If the domestic corporation has more than one separate unit, the certification described above may be made on a single document, but the total losses, expenses, and deductions must be separately identified for each separate unit to which the certification applies.

(4) Recapture upon subsequent use. If in any taxable year any portion of the losses, expenses, or deductions of a separate unit which were the subject of a certification filed under paragraph (d)(3) of this section are used by any means to offset the income of any other person, corporation, or entity under the income tax laws of a foreign country, then the total amount of the dual consolidated loss shall be recaptured and reported as income on the tax return of the domestic corporation (or the affiliated group with which the domestic corporation files a consolidated return) for the taxable year that includes the last day of the taxable year for foreign tax purposes during which such use occurred. In addition, the domestic corporation owning the separate unit (or the affiliated group with which the domestic files a consolidated return) shall pay an interest charge on the amount of additional tax owed as a result of the recapture described in the preceding sentence. Such interest shall be determined under the rules of section 6601(a) as if the additional amount of tax had accrued and been due and owing for the taxable year in which the losses, expenses, or deductions giving rise to the recapture gave rise to a tax benefit for U.S. income tax purposes. For purposes of this paragraph (d)(4), a tax benefit will be considered to have arisen in a taxable year in which a loss that would have been considered a dual consolidated loss if paragraph (d)(3) of this section had not applied has reduced the U.S. income tax liability of the domestic corporation or of the affiliated group with which it files a consolidated return.

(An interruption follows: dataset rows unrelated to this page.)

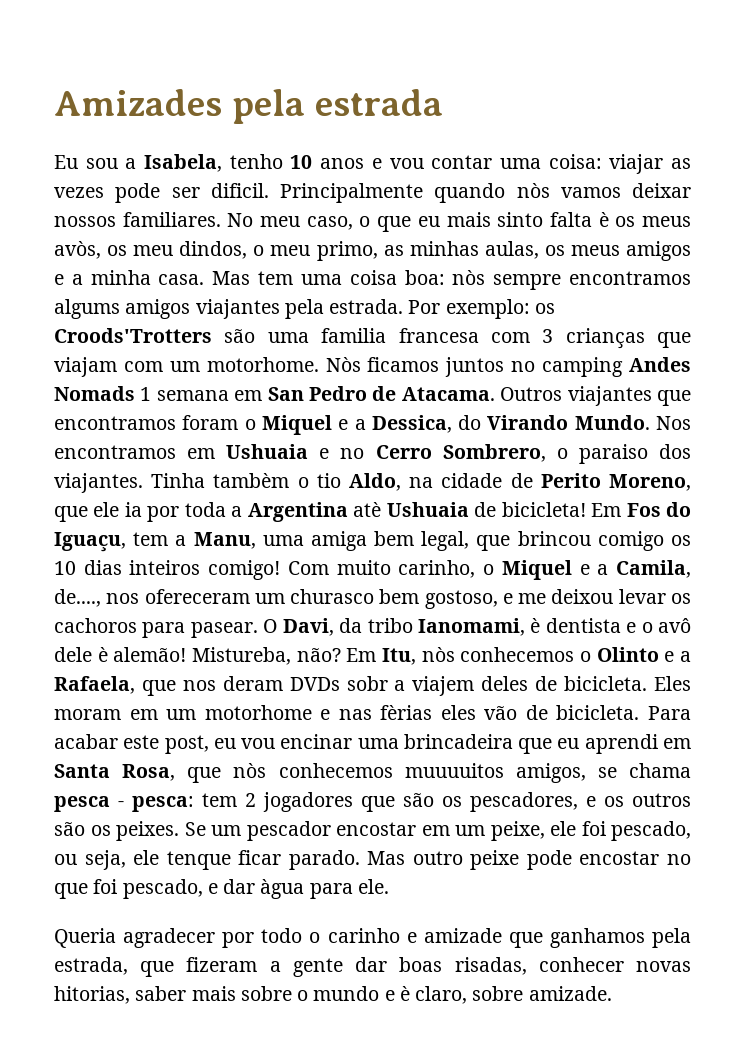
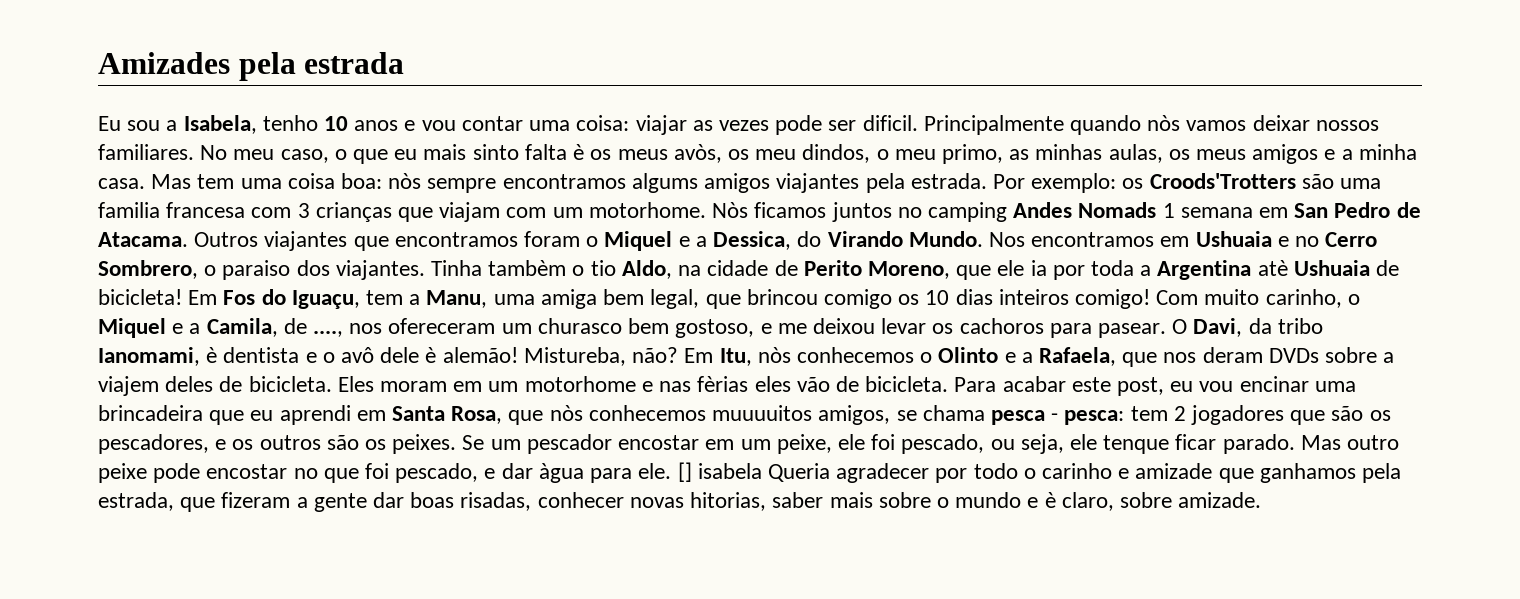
- Com muito carinho, o Miquel e a Camila, de...., nos ofereceram um churasco bem gostoso, e me deixou levar os cachoros para pasear.
+ Com muito carinho, o Miquel e a Camila, de ...., nos ofereceram um churasco bem gostoso, e me deixou levar os cachoros para pasear.
- Em Itu, nòs conhecemos o Olinto e a Rafaela, que nos deram DVDs sobr a viajem deles de bicicleta.
+ Em Itu, nòs conhecemos o Olinto e a Rafaela, que nos deram DVDs sobre a viajem deles de bicicleta.
- Mas outro peixe pode encostar no que foi pescado, e dar àgua para ele.
- Queria agradecer por todo o carinho e amizade que ganhamos pela estrada, que fizeram a gente dar boas risadas, conhecer novas hitorias, saber mais sobre o mundo e è claro, sobre amizade.
+ Mas outro peixe pode encostar no que foi pescado, e dar àgua para ele. [] isabela Queria agradecer por todo o carinho e amizade que ganhamos pela estrada, que fizeram a gente dar boas risadas, conhecer novas hitorias, saber mais sobre o mundo e è claro, sobre amizade.

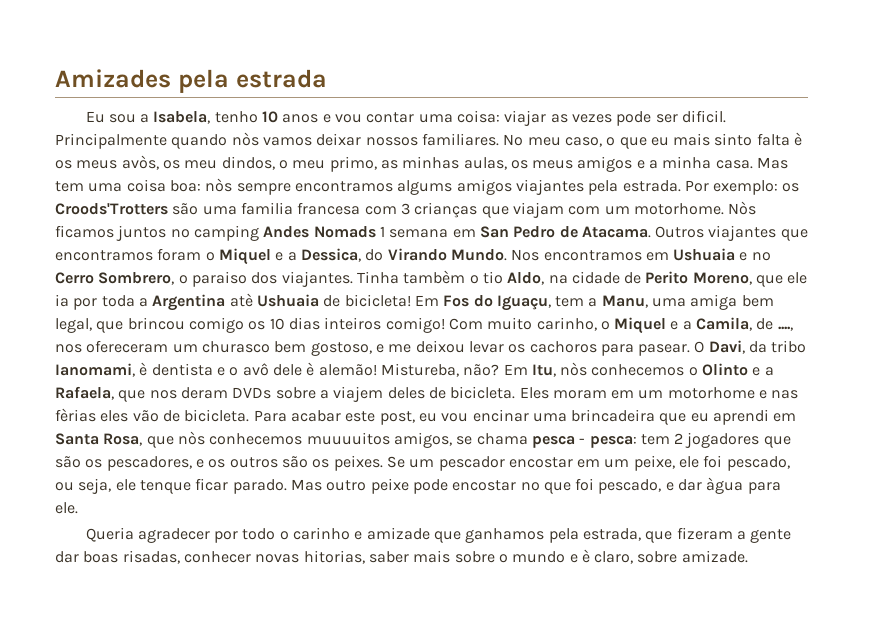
- Mas outro peixe pode encostar no que foi pescado, e dar àgua para ele. [] isabela Queria agradecer por todo o carinho e amizade que ganhamos pela estrada, que fizeram a gente dar boas risadas, conhecer novas hitorias, saber mais sobre o mundo e è claro, sobre amizade.
+ Mas outro peixe pode encostar no que foi pescado, e dar àgua para ele.
+ Queria agradecer por todo o carinho e amizade que ganhamos pela estrada, que fizeram a gente dar boas risadas, conhecer novas hitorias, saber mais sobre o mundo e è claro, sobre amizade.

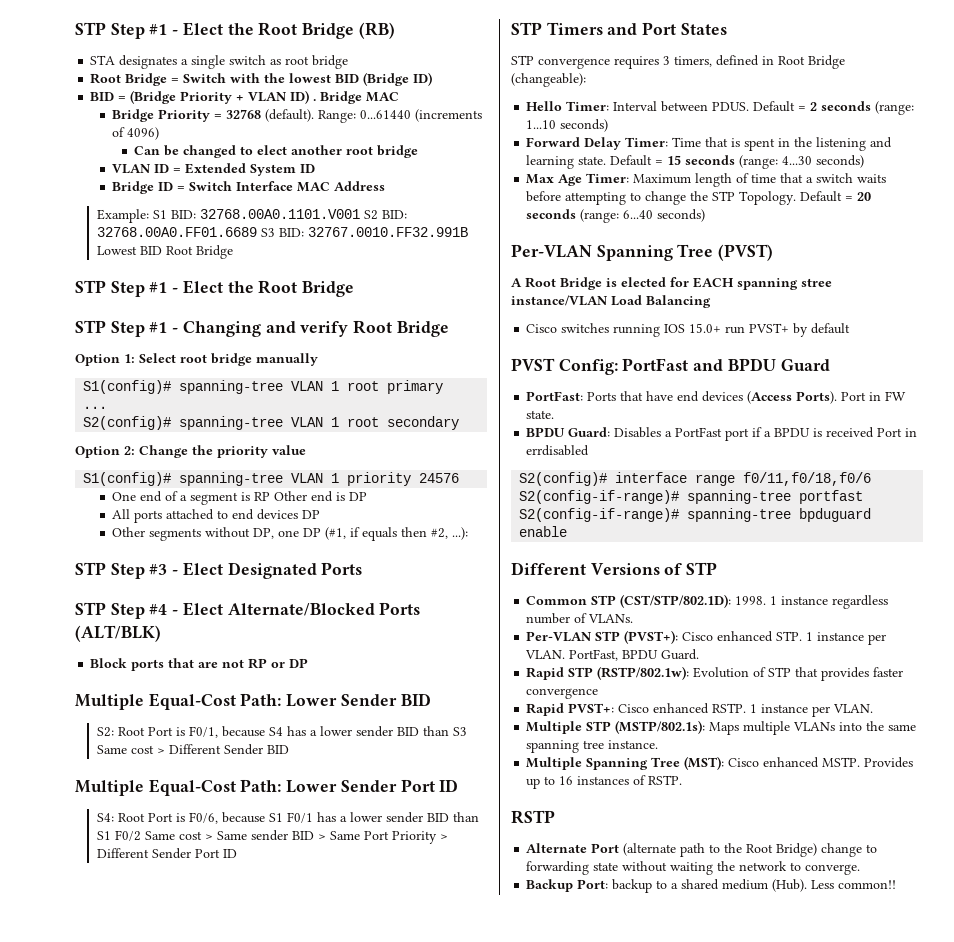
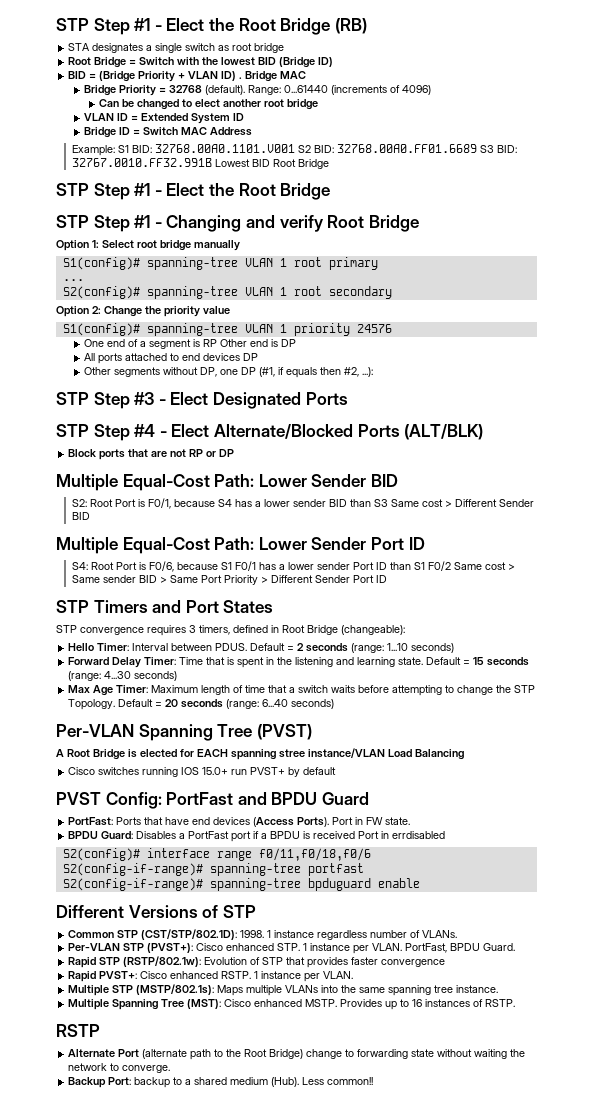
- Bridge ID = Switch Interface MAC Address
+ Bridge ID = Switch MAC Address
- S4: Root Port is F0/6, because S1 F0/1 has a lower sender BID than S1 F0/2 Same cost > Same sender BID > Same Port Priority > Different Sender Port ID
+ S4: Root Port is F0/6, because S1 F0/1 has a lower sender Port ID than S1 F0/2 Same cost > Same sender BID > Same Port Priority > Different Sender Port ID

(5) Treatment of separate units as separate entities—(i) In general. A separate unit of a domestic corporation will be treated as a separate entity for purposes of determining under this section whether losses of one entity are permitted under the income tax laws of the foreign country to offset the income of another entity.

(ii) Exception for separate units in same country. If two or more separate units (not described in paragraph (d)(1) of this section) located in the same foreign country are owned by a single domestic corporation and the income and losses of such units are consolidated on an income tax return in that foreign country, then the separate units will be treated as one separate unit for purposes of paragraph (d)(2) of this section.

(6) Examples. The following examples illustrate this paragraph (d).

Example (1).  X, a member of a U.S. affiliated group, has a foreign branch (as defined in §1.367(a)–6T(g)) in Country Y. Under the Country Y income tax laws, the branch will be taxed as a permanent establishment and its income and losses may be used (on an elective basis) in the Country Y form of consolidation to offset the income of Z, an affiliate of X, under Country Y law. The branch of X incurs a net operating loss during the taxable year ending December 31, 1987. The foreign branch of X will be treated as a separate domestic corporation and a dual resident corporation under paragraph (d)(2) of this section, and its net operating loss will constitute a dual consolidated loss. Consequently, under paragraph (a) of this section, the branch's net operating loss may not be used to offset the income of any other U.S. affiliate or any income of X other than income derived from the branch operations. However, the branch will not be treated as a dual resident corporation if X (or the affiliated group of which X is a member) files a certification for the taxable year as described in paragraph (d)(3) of this section that its net operating loss was not in fact used by Z (or any other entity) to offset income under the Country Y income tax laws, and that such loss will be recaptured if it is so used in the future.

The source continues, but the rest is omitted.